Objective: To measure plasma levels of interleukin-1 beta, interleukin-1 receptor antagonist (IL-Ira), and tumor necrosis factor alpha in children with sepsis syndrome.
Study design: A prospective, observational study of 14 patients aged 5 months to 13 years with sepsis syndrome admitted to a pediatric intensive care unit. Cytokine levels were measured by enzyme-linked immunosorbent assay at baseline and at a 12, 24, and 48 hours and compared with the levels of 21 age-matched control subjects.
Results: The mean pediatric risk of mortality score was 16.1. Bacterial and viral sepsis was confirmed in five and three patients, respectively. Compared with the levels in the control subjects (mean level of IL-Ira: 654 pg/ml), the IL-Ira levels were elevated in the septic patients, with mean values of 17855 (p < 0.001), 12771 (p < 0.001), 9182 (p < 0.01), and 2296 pg/ml (p = not significant) at baseline and at 12, 24, and 48 hours, respectively.
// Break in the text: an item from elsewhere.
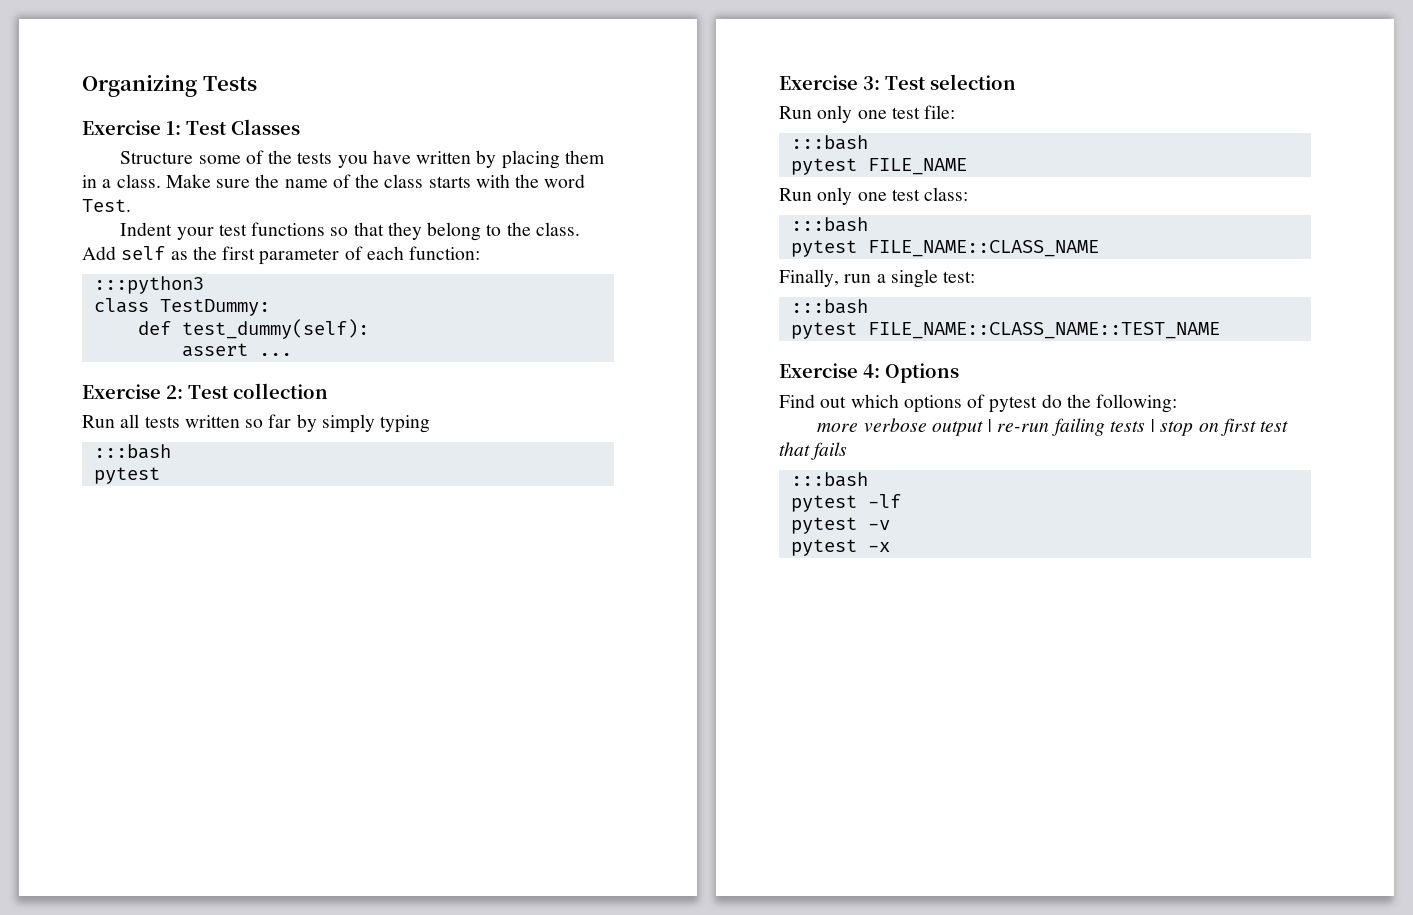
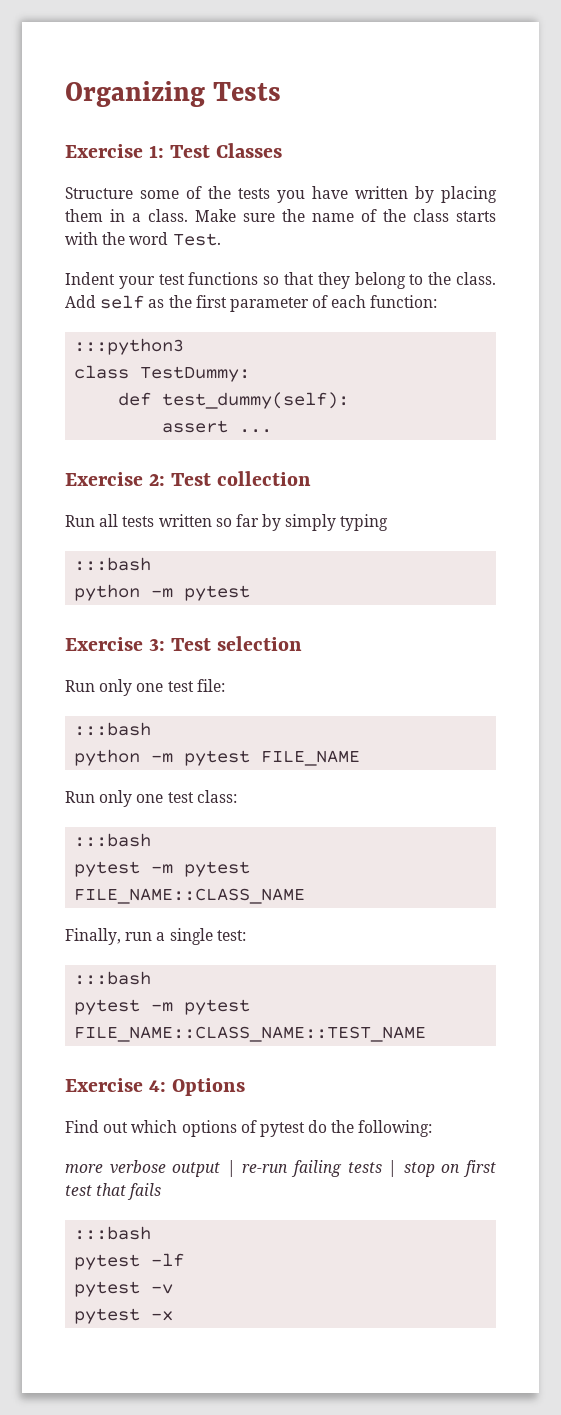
(171, 451) none -> [74,584,174,601] python -m
(868, 142) none -> [74,749,174,766] python -m
(857, 248) none -> [151,861,251,877] -m pytest
(857, 330) none -> [151,999,251,1015] -m pytest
The IL-Ira level was greater than 1000-fold higher than the IL-1 beta level at all time points in 13 of 14 septic patients.
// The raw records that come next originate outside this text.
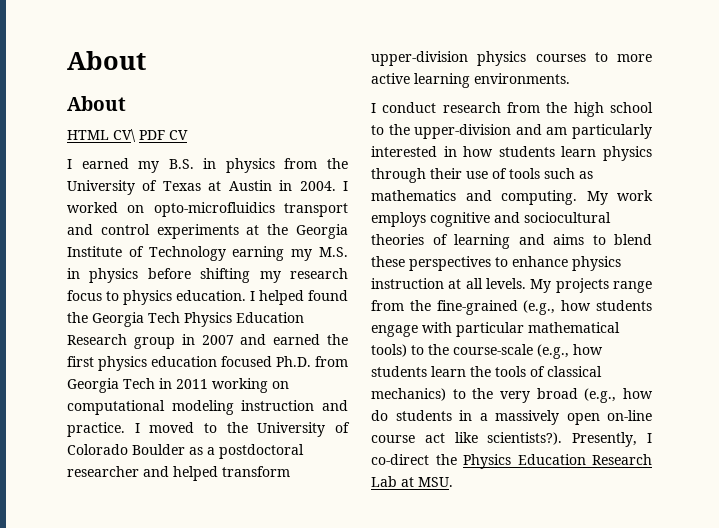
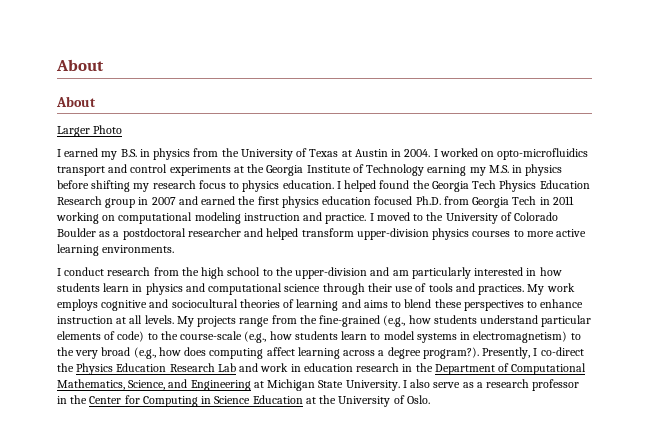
[67,129,188,142] HTML CV\ PDF CV -> [57,125,123,137] Larger Photo
[603,146,652,161] physics -> [132,283,321,295] in physics and computational science
[544,168,593,179] [371,190,577,205] such as mathematics and computing. -> [455,283,525,295] and practices.
[572,256,621,271] physics -> (584, 303) none
[371,322,620,337] [371,344,407,357] engage with particular mathematical tools) -> [480,315,592,327] [57,331,145,342] understand particular elements of code)
[470,366,602,377] [371,388,446,401] the tools of classical mechanics) -> [370,331,568,343] to model systems in electromagnetism)
[371,410,652,425] [371,432,563,445] do students in a massively open on-line course act like scientists?). -> [184,347,479,359] does computing affect learning across a degree program?).
[401,477,453,487] at MSU. -> [239,363,587,375] [57,379,580,391] [57,395,430,407] and work in education research in the Department of Computational Mathematics, Science, and Engineering at Michigan State University. I also serve as a research professor in the Center for Computing in Science Education at the University of Oslo.

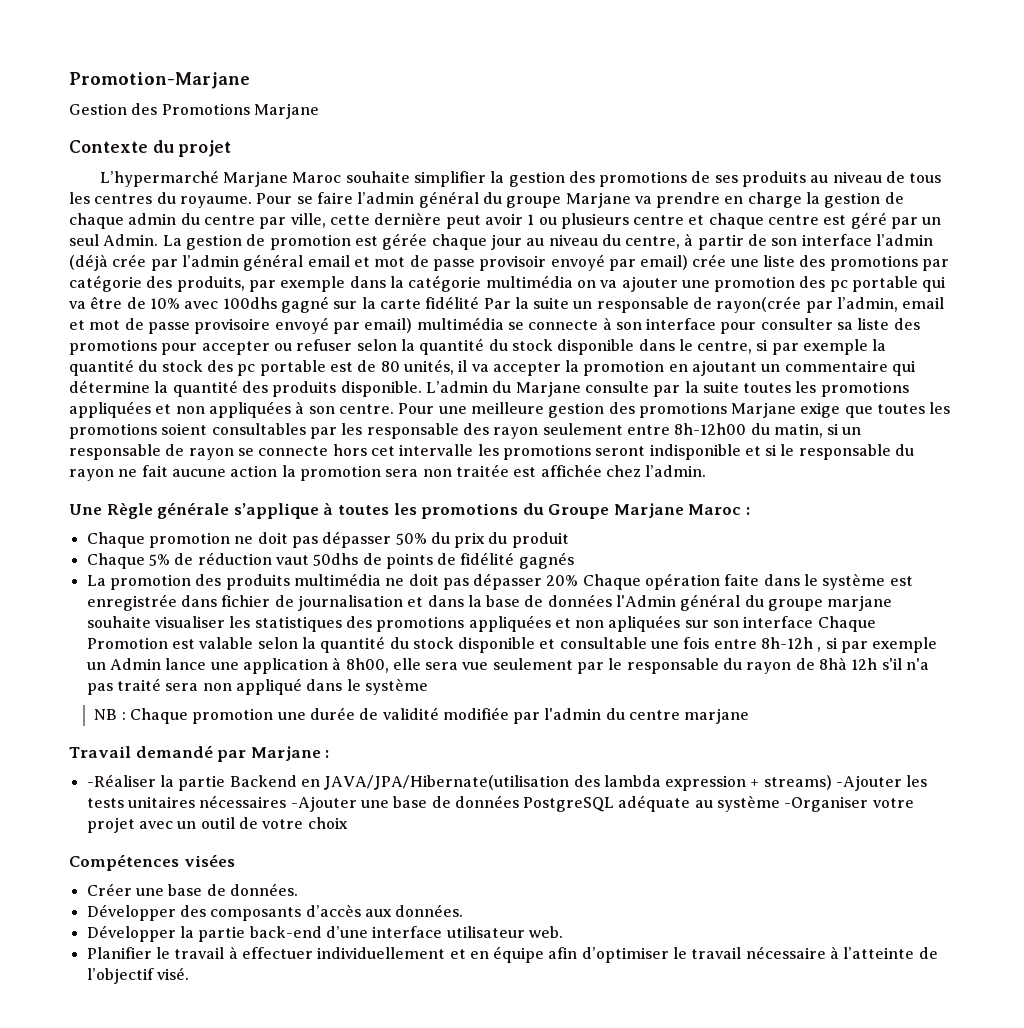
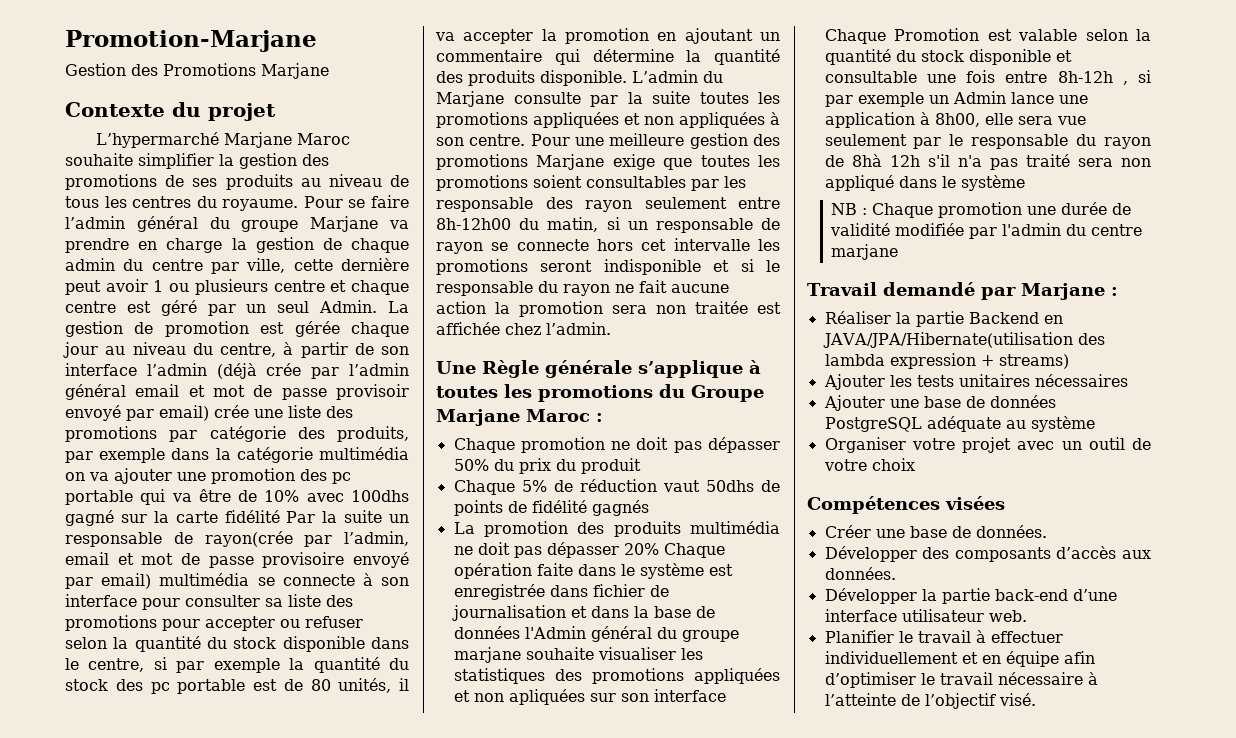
[86,774,156,787] -Réaliser -> [824,311,891,324] Réaliser
[836,775,903,791] -Ajouter -> [823,374,885,390] // Ajouter
[290,796,357,812] -Ajouter -> [823,395,885,411] // Ajouter
[784,796,869,812] -Organiser -> [824,437,906,453] // Organiser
Conclusions: At the time of hospital admission, circulating IL-Ira levels in a cohort of children with sepsis syndrome were at concentrations known to block IL-1 receptors. Thus additional benefit from exogenous IL-Ira therapy would be questionable. Further studies are indicated to determine whether there is a population of patients with sepsis who could benefit from administration of exogenous IL-Ira.